Saturday, August 28, 2010

Dear builders of apartments and condos,

Do you want your buyers and renters to like you and say good things about you? It seems as though many of you, contractors, builders, landlords and so forth, do not care if your customers are happy.

Then there's Mayo Group - they're just beyond explanation, anyway.

A little extra thought and investment into sound dampening between condos and apartments would go along way towards making happier customers and happier communities.

It's just an idea, as I sit here listening to every little sound emitted by my next door neighbors, through walls so transparent to sound I have to check now and again to see if they're still there, dividing our domiciles.

I want to be able to stay here. I like the sounds of the street outside. I like the sounds of the train. I love this community. However, I can not live with this wall. Not even the existing fiberglass insulation prevents it from reverberating, seemingly amplifying some frequencies even, from next door.

I can not afford to rebuild this wall, move, or take on the already embattled developer and landlord of the unit next door. They already broke two agreements that would have at least mostly corrected the situation.

I can not sleep with earplugs. I've tried that several times.

A fan is not loud enough to drown it out.

A recording of white noise or pink noise keeps me up just as well.

Options? Not really. I suppose I could go deeper into debt and have professionals come in. I wonder if this product works? It's too bad I'd have to rip all my drywall out to do it.

So in the end, a guy who came in to Lynn and has fought hard for it, with LynnHappens, DTLna and more, just might be done in by a stupid residential wall and a criminal developer (already indicted in court) called Mayo Group/J.M. Realty Management.

Artist:...well you know what I'm hearing now.

Friday, August 27, 2010

I'm using a photo I took locally for this one, but it's not the full schedule.

I'm doing a one-hour vinyl set on Sept 3rd, here:

And I'm playing the second Friday of the Friday Night Spins series on September 10th. The Gulu-flavored set is different from the Turbine-flavored set, so one could go to both and experience something different each night!

This post is not in chronological order.

Artist: Catherine Wheel
Song: Black Metallic

Monday, August 16, 2010

Coming up...

  • This Tuesday, the Downtown Lynn Neighborhood Association will meet with Jamie Marsh from Community Development in City Hall, 3rd Floor, at 7:30pm. We'll chat for a while and then go as a group to check out the telescope in High Rock Tower!

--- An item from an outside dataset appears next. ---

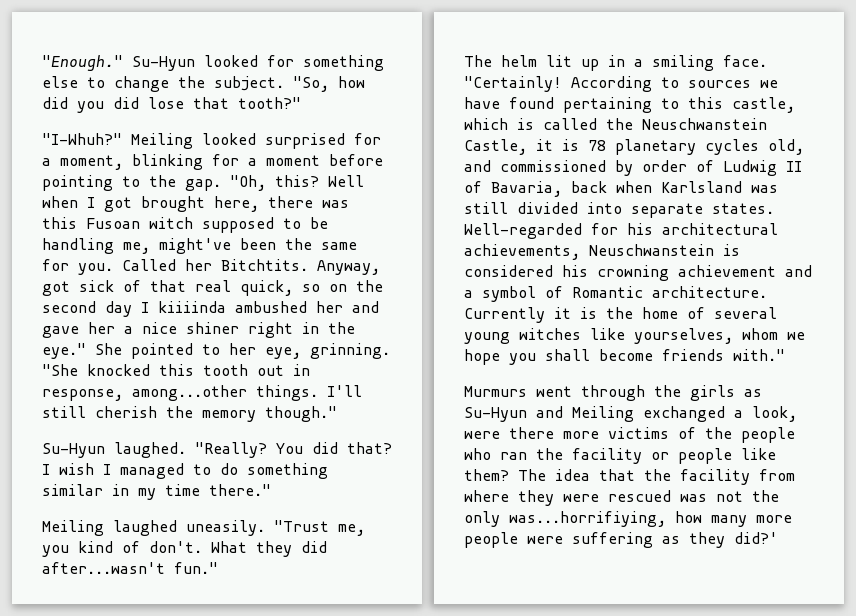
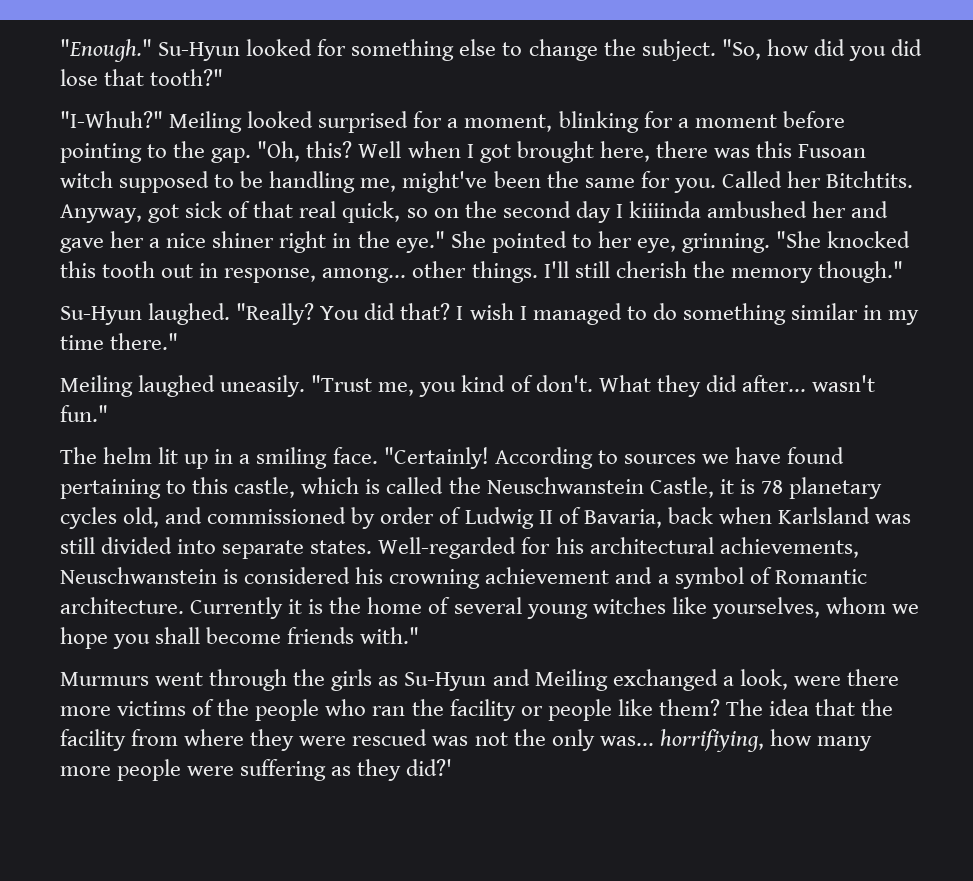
[132,385,247,401] among...other -> [322,261,467,283] among... other
[42,562,165,574] after...wasn't -> [741,375,875,392] after... wasn't
[509,511,666,527] was...horrifiying, -> [599,729,764,752] was... horrifiying,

  • Friday, August 20th, DJ Seth returns to Turbine with "Rarities and guilty pleasures." 9pm.

  • Saturday, 11am - 5pm is Culturefest II, "A world without borders" on Munroe Street. Bands. Food. Activities for kids. Tables representing various businesses and organizations. More. (and I'll have a DJ set there as well, representing "Rock culture")

  • Something tells me there was more, so if you have something, send it in. I'm focusing on events in DTL. For more events, check out my other site,

    Artist:  Brian Eno
    Song: On Some Faraway Beach

    Friday, August 13, 2010

    I'm back at Turbine tomorrow night! DJ Seth

    A fancy graphic may have to wait, but I want to let everyone know that starting 9pm, Saturday, August 14th. I'll be selecting choice tunes at Turbine, located at 56 Central Square, Lynn, MA.

    Artist: Department S
    Song: Is Vic There? (Italian version)

    Monday, August 9, 2010

    Meet State Senator McGee with DTLna tonight!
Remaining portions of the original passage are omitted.